▸ **What is being asked**
Of the entries below, return exactly those lines that fall between the one containing "- HulugramShop Android App" and the one containing "- The Built", the two end lines included.

▸ **Source material**

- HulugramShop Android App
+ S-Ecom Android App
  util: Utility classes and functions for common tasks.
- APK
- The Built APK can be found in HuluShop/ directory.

--

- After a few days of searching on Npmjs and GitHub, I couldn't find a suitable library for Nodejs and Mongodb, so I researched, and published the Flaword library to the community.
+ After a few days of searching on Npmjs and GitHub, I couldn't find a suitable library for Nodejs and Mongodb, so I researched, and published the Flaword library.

==

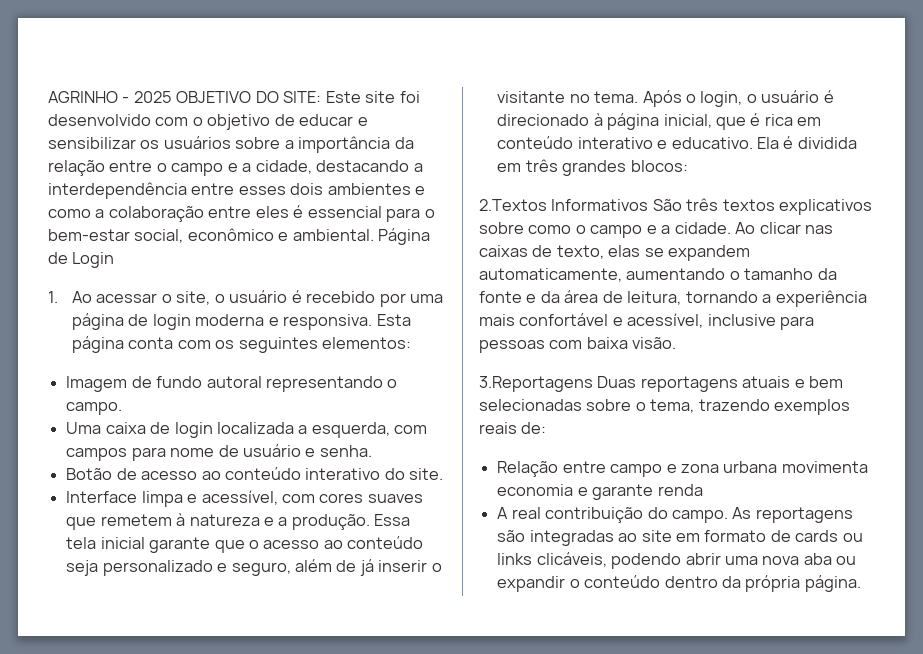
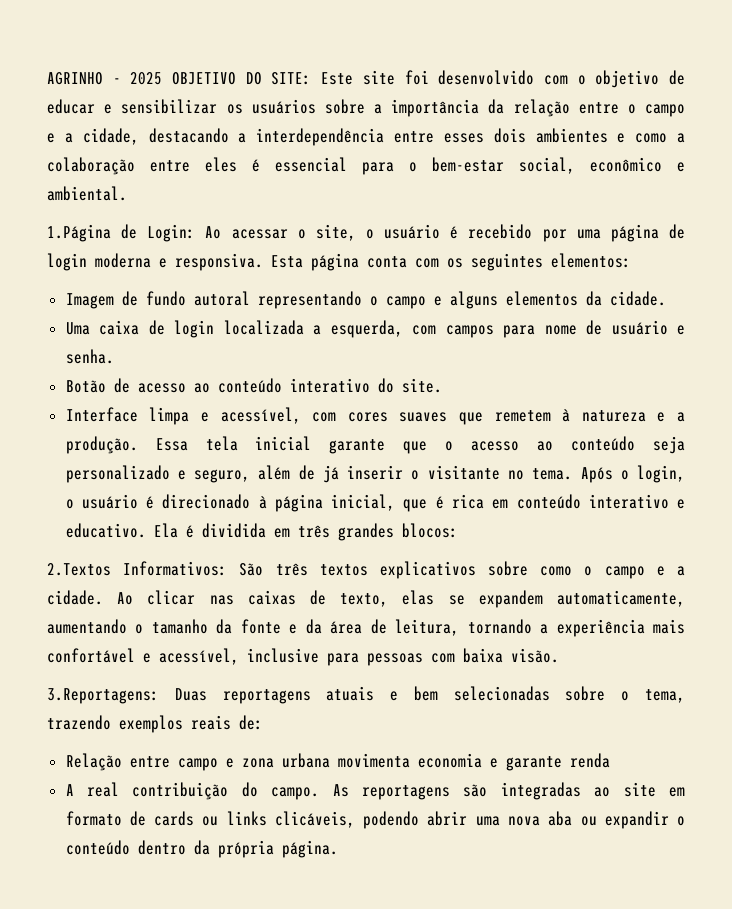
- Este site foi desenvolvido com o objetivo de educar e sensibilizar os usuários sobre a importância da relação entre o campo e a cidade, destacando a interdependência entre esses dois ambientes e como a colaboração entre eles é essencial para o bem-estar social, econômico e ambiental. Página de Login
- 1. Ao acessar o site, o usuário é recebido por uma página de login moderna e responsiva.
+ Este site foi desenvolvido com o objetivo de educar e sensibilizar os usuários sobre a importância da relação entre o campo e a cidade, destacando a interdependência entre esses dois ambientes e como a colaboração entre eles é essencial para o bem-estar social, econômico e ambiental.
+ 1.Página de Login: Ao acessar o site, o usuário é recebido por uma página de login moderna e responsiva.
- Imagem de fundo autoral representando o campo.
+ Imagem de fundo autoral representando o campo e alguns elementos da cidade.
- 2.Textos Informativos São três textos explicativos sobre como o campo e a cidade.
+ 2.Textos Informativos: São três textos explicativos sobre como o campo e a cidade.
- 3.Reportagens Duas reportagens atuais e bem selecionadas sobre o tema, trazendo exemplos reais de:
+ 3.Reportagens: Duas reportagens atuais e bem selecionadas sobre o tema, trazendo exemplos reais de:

▸ **Response area**
- HulugramShop Android App
+ S-Ecom Android App
  util: Utility classes and functions for common tasks.
- APK
- The Built APK can be found in HuluShop/ directory.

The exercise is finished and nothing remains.